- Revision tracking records
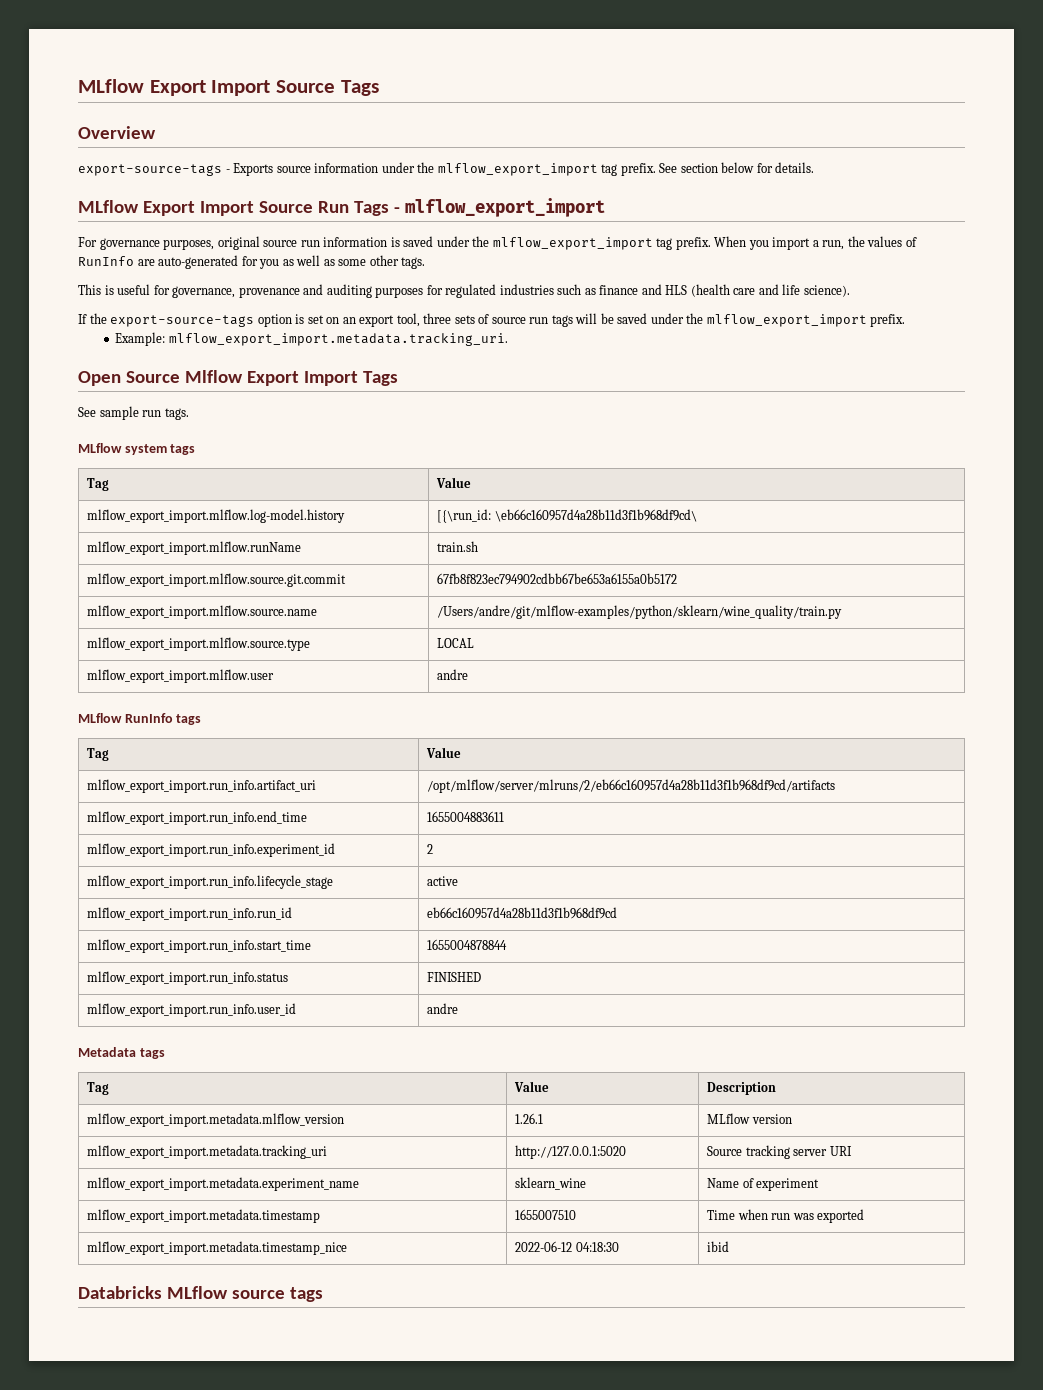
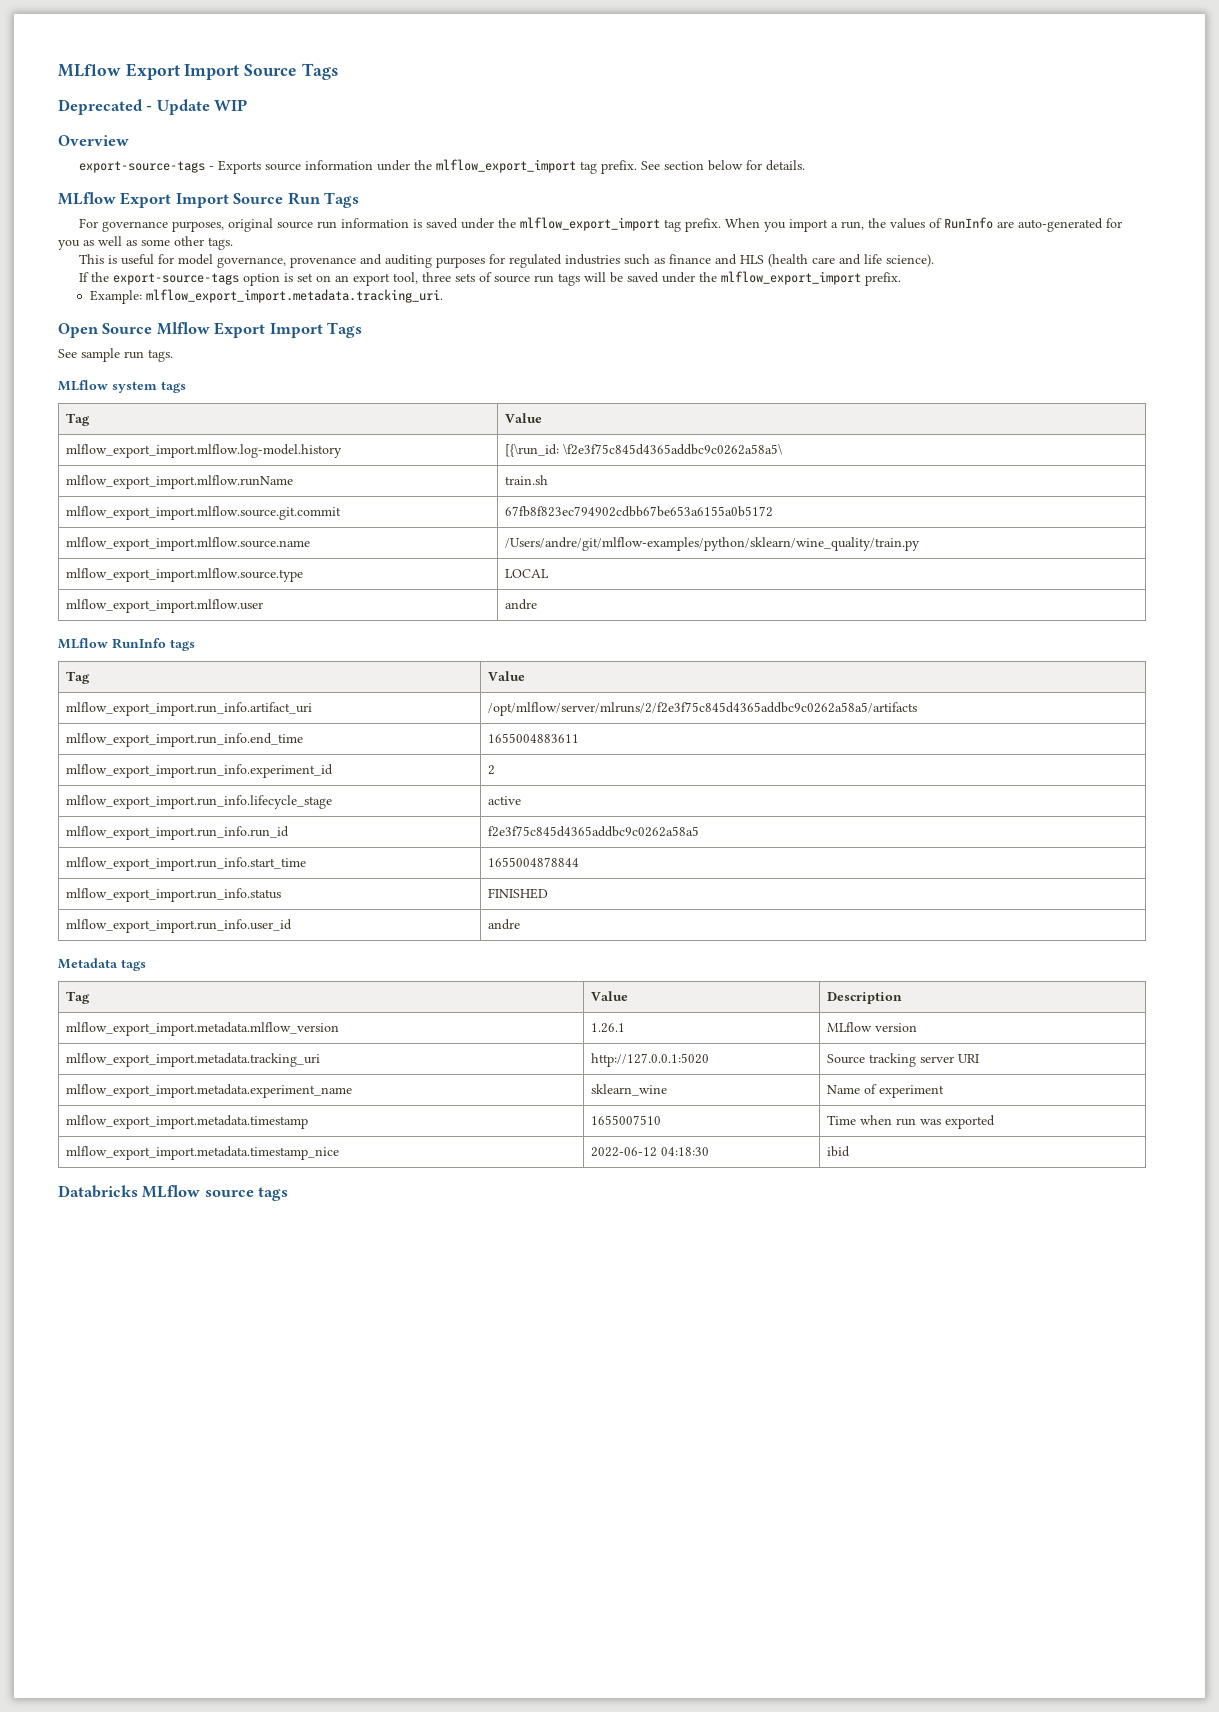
+ Deprecated - Update WIP
- MLflow Export Import Source Run Tags - mlflow_export_import
+ MLflow Export Import Source Run Tags
- This is useful for governance, provenance and auditing purposes for regulated industries such as finance and HLS (health care and life science).
+ This is useful for model governance, provenance and auditing purposes for regulated industries such as finance and HLS (health care and life science).
- mlflow_export_import.mlflow.log-model.history | [{\run_id: \eb66c160957d4a28b11d3f1b968df9cd\
+ mlflow_export_import.mlflow.log-model.history | [{\run_id: \f2e3f75c845d4365addbc9c0262a58a5\
- mlflow_export_import.run_info.artifact_uri | /opt/mlflow/server/mlruns/2/eb66c160957d4a28b11d3f1b968df9cd/artifacts
+ mlflow_export_import.run_info.artifact_uri | /opt/mlflow/server/mlruns/2/f2e3f75c845d4365addbc9c0262a58a5/artifacts
- mlflow_export_import.run_info.run_id | eb66c160957d4a28b11d3f1b968df9cd
+ mlflow_export_import.run_info.run_id | f2e3f75c845d4365addbc9c0262a58a5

- YOUR TASK
Only the last part of the entries above is needed: please copy the line with "- MLflow Export" and each line after it exactly.

- SOLUTION BELOW
- MLflow Export Import Source Run Tags - mlflow_export_import
+ MLflow Export Import Source Run Tags
- This is useful for governance, provenance and auditing purposes for regulated industries such as finance and HLS (health care and life science).
+ This is useful for model governance, provenance and auditing purposes for regulated industries such as finance and HLS (health care and life science).
- mlflow_export_import.mlflow.log-model.history | [{\run_id: \eb66c160957d4a28b11d3f1b968df9cd\
+ mlflow_export_import.mlflow.log-model.history | [{\run_id: \f2e3f75c845d4365addbc9c0262a58a5\
- mlflow_export_import.run_info.artifact_uri | /opt/mlflow/server/mlruns/2/eb66c160957d4a28b11d3f1b968df9cd/artifacts
+ mlflow_export_import.run_info.artifact_uri | /opt/mlflow/server/mlruns/2/f2e3f75c845d4365addbc9c0262a58a5/artifacts
- mlflow_export_import.run_info.run_id | eb66c160957d4a28b11d3f1b968df9cd
+ mlflow_export_import.run_info.run_id | f2e3f75c845d4365addbc9c0262a58a5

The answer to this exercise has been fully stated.